▶ **How to complete this task**
Set down each record below exactly as it stands. Pictures are not part of the copy.

[Collected data]
===
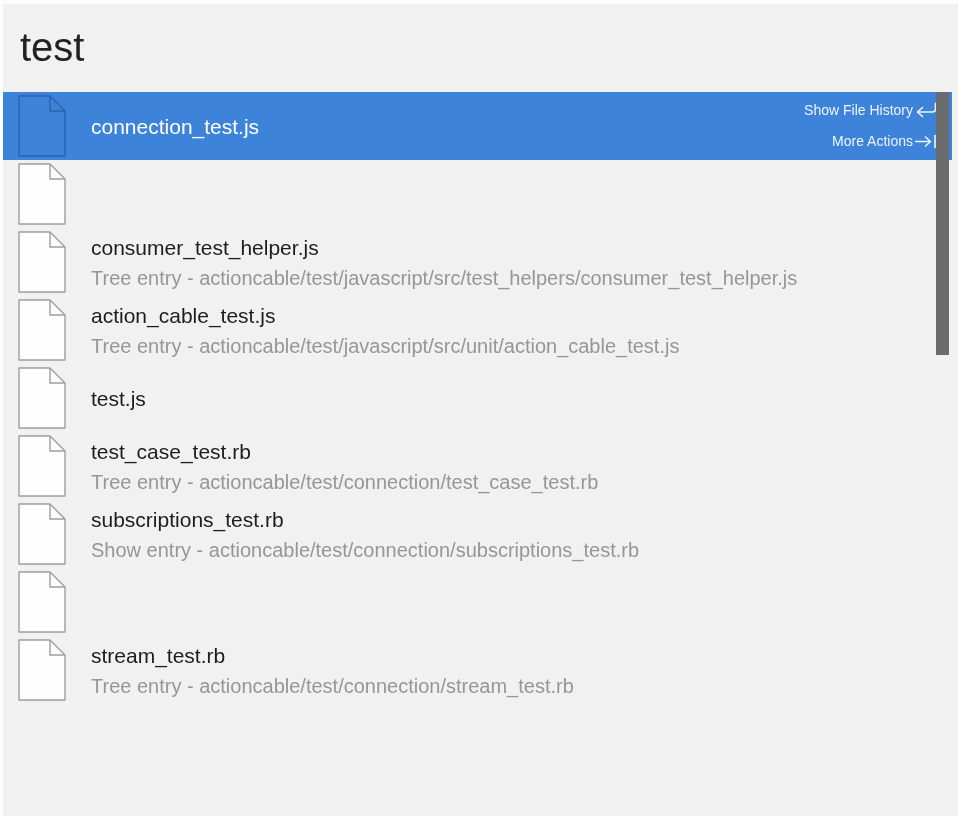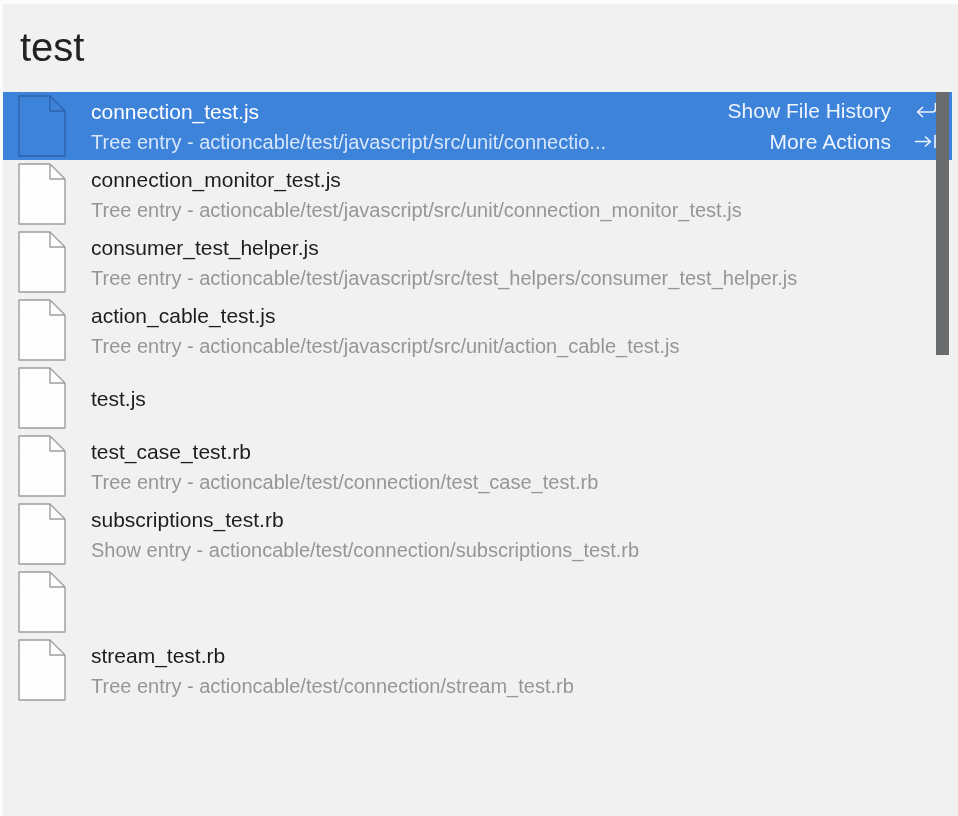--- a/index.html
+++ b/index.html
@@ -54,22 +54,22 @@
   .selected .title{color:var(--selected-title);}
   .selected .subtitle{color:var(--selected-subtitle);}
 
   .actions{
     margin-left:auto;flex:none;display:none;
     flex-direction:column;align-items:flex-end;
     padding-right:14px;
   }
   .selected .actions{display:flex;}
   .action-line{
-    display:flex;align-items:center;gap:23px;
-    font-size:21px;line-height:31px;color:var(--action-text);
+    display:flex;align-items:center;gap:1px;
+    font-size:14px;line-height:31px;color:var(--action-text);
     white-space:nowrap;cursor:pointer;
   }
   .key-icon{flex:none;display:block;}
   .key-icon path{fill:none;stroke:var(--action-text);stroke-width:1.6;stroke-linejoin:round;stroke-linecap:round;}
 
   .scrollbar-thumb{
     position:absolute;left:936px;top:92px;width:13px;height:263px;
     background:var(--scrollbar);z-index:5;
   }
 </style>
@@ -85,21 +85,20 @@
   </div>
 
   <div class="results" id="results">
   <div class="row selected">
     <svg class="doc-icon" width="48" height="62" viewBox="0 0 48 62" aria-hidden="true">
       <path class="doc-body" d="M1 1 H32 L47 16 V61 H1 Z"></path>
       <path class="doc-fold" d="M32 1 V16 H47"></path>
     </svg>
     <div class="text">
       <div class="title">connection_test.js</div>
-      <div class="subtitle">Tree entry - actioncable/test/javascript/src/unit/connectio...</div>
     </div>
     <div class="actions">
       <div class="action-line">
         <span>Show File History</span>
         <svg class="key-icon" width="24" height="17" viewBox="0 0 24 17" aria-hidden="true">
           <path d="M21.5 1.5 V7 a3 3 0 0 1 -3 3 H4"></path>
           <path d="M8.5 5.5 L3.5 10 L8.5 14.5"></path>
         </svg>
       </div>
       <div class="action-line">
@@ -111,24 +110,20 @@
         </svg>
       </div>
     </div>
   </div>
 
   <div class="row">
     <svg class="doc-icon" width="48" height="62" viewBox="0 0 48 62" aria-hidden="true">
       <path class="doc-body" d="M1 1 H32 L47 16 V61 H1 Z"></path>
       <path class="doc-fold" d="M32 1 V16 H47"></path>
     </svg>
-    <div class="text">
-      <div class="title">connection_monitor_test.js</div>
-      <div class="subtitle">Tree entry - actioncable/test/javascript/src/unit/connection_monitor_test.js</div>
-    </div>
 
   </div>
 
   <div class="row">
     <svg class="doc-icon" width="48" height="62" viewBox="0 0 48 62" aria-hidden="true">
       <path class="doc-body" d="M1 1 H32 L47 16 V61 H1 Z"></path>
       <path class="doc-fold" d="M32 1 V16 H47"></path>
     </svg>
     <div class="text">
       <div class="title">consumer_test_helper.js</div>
===
▶ **Result of the task**
--- a/index.html
+++ b/index.html
@@ -54,22 +54,22 @@
   .selected .title{color:var(--selected-title);}
   .selected .subtitle{color:var(--selected-subtitle);}
 
   .actions{
     margin-left:auto;flex:none;display:none;
     flex-direction:column;align-items:flex-end;
     padding-right:14px;
   }
   .selected .actions{display:flex;}
   .action-line{
-    display:flex;align-items:center;gap:23px;
-    font-size:21px;line-height:31px;color:var(--action-text);
+    display:flex;align-items:center;gap:1px;
+    font-size:14px;line-height:31px;color:var(--action-text);
     white-space:nowrap;cursor:pointer;
   }
   .key-icon{flex:none;display:block;}
   .key-icon path{fill:none;stroke:var(--action-text);stroke-width:1.6;stroke-linejoin:round;stroke-linecap:round;}
 
   .scrollbar-thumb{
     position:absolute;left:936px;top:92px;width:13px;height:263px;
     background:var(--scrollbar);z-index:5;
   }
 </style>
@@ -85,21 +85,20 @@
   </div>
 
   <div class="results" id="results">
   <div class="row selected">
     <svg class="doc-icon" width="48" height="62" viewBox="0 0 48 62" aria-hidden="true">
       <path class="doc-body" d="M1 1 H32 L47 16 V61 H1 Z"></path>
       <path class="doc-fold" d="M32 1 V16 H47"></path>
     </svg>
     <div class="text">
       <div class="title">connection_test.js</div>
-      <div class="subtitle">Tree entry - actioncable/test/javascript/src/unit/connectio...</div>
     </div>
     <div class="actions">
       <div class="action-line">
         <span>Show File History</span>
         <svg class="key-icon" width="24" height="17" viewBox="0 0 24 17" aria-hidden="true">
           <path d="M21.5 1.5 V7 a3 3 0 0 1 -3 3 H4"></path>
           <path d="M8.5 5.5 L3.5 10 L8.5 14.5"></path>
         </svg>
       </div>
       <div class="action-line">
@@ -111,24 +110,20 @@
         </svg>
       </div>
     </div>
   </div>
 
   <div class="row">
     <svg class="doc-icon" width="48" height="62" viewBox="0 0 48 62" aria-hidden="true">
       <path class="doc-body" d="M1 1 H32 L47 16 V61 H1 Z"></path>
       <path class="doc-fold" d="M32 1 V16 H47"></path>
     </svg>
-    <div class="text">
-      <div class="title">connection_monitor_test.js</div>
-      <div class="subtitle">Tree entry - actioncable/test/javascript/src/unit/connection_monitor_test.js</div>
-    </div>
 
   </div>
 
   <div class="row">
     <svg class="doc-icon" width="48" height="62" viewBox="0 0 48 62" aria-hidden="true">
       <path class="doc-body" d="M1 1 H32 L47 16 V61 H1 Z"></path>
       <path class="doc-fold" d="M32 1 V16 H47"></path>
     </svg>
     <div class="text">
       <div class="title">consumer_test_helper.js</div>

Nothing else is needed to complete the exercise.